Pakistan Frees American After 'Blood Money' Paid
Pakistani officials say a U.S. citizen accused in the murder of two Pakistani men has been freed after the families of the victims agreed to accept a cash payment, or "blood money," for their loss.
The announcement from Punjab Law Minister Rana Sanaullah came just hours after a court in the eastern city of Lahore formally charged CIA contractor Raymond Davis with two counts of murder over the January 27 shooting deaths.
Davis had claimed the two men followed him on a motorbike through traffic and were attempting to rob him and that he acted in self-defense.

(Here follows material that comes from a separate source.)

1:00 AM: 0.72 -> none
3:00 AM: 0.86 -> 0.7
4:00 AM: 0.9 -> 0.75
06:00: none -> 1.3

The United States said several times that Davis enjoyed diplomatic immunity under the Vienna Convention on Diplomatic Relations and should not be detained or prosecuted.
Families of the two slain Pakistanis were taken into the court and signed documents formally forgiving him in exchange for receiving an undisclosed sum of money.

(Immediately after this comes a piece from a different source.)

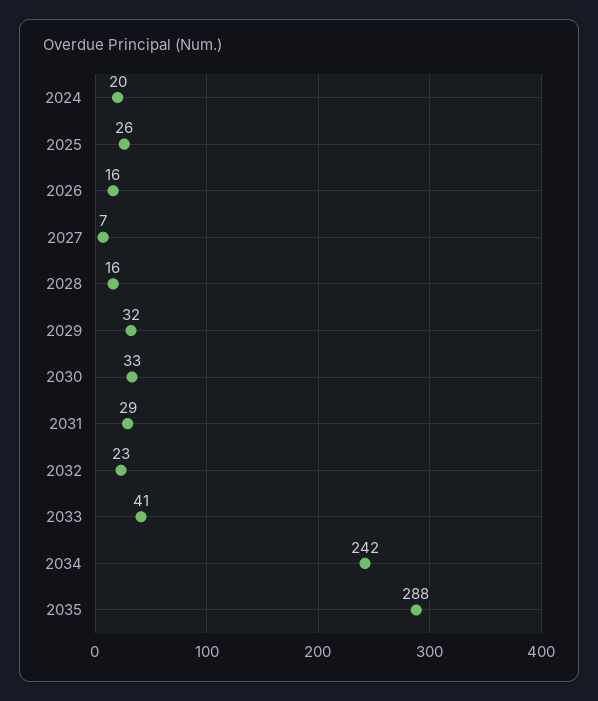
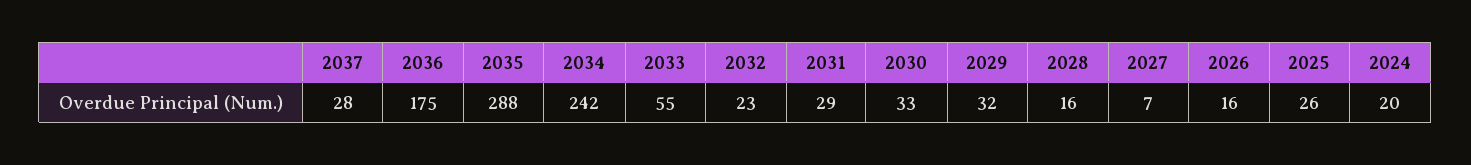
2033: 41 -> 55
2037: none -> 28
2036: none -> 175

Payment of "diyya," or blood money, is permitted under Islamic Shari'a law. Such compensation is often used to resolve such cases in Pakistan.
Officials from the U.S. Consulate in Lahore left the jail with Davis without making any comment on the outcome of the case.
But the settlement should ease tensions that developed between the two countries when Pakistan shrugged off the U.S. claim that Davis had diplomatic immunity.
Media in Pakistan have offered differing accounts of what happened on January 27, with some reporting the two Pakistanis who were killed were working for Pakistan's Inter-Services Intelligence (ISI) agency and others saying the two were armed robbers who had already attempted to rob other people that same day.
Davis's case angered many Pakistanis, some of whom demonstrated demanding Davis receive the death penalty.
The United States had been trying to resolve Davis's case quickly and quietly and return the focus of U.S.-Pakistani relations back to fighting terrorism.
But the decision to release Davis may still have repercussions in Pakistan.
Many people there are already displeased that the United States is using Pakistan as a transit country to ship supplies to troops in Afghanistan and that U.S. predator drone strikes continue in Pakistan's tribal areas along the border with Afghanistan.
Releasing Davis may appear to some to be an example of the government in Islamabad caving in to U.S. demands.